The deal means that EE expects to provide a total of 23,000 mobile connections to support easyJet’s operations. The airline will use the EE network to connect a range of devices and will enable all pilots and cabin crew to “seamlessly access flight information and real-time training on the go“.

All devices will be equipped with eSIMs to provide a more efficient way to remotely manage mobile connectivity and reduce costs. BT will also support easyJet to:

➤ Deliver smart messaging to keep customers updated on their flight.

➤ Connect iPads that pilots and crew use to provide real-time flight information.

➤ Connect smartphones, mobile phones and aircraft phones to allow seamless communication between airline colleagues.

➤ Provide laptops and other hardware for workers.

Chris Sims, Chief Commercial Officer at BT Business, said:

“This partnership with easyJet is about delivering the smart, seamless connectivity which is crucial when operating at scale.

By equipping thousands of devices with eSIMs on EE’s award-winning network, we’re enabling easyJet to manage connections remotely, switch networks across borders, and reduce the complexity of traditional SIMs.

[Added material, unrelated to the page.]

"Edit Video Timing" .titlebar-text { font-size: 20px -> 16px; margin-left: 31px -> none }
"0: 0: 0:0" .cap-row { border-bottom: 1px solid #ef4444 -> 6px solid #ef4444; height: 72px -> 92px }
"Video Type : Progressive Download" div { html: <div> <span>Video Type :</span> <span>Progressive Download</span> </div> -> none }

It’s a future-ready solution that enhances security, boosts efficiency, and keeps teams connected when they need it most.”

Unfortunately, it doesn’t look like this will make easyJet any less likely to cancel your flight at the very last minute, causing the usual chaos and confusion as everybody opens the app at the same time in an attempt to find an alternative flight – one that hopefully isn’t at a completely different airport hundreds of miles away or several days away in the future.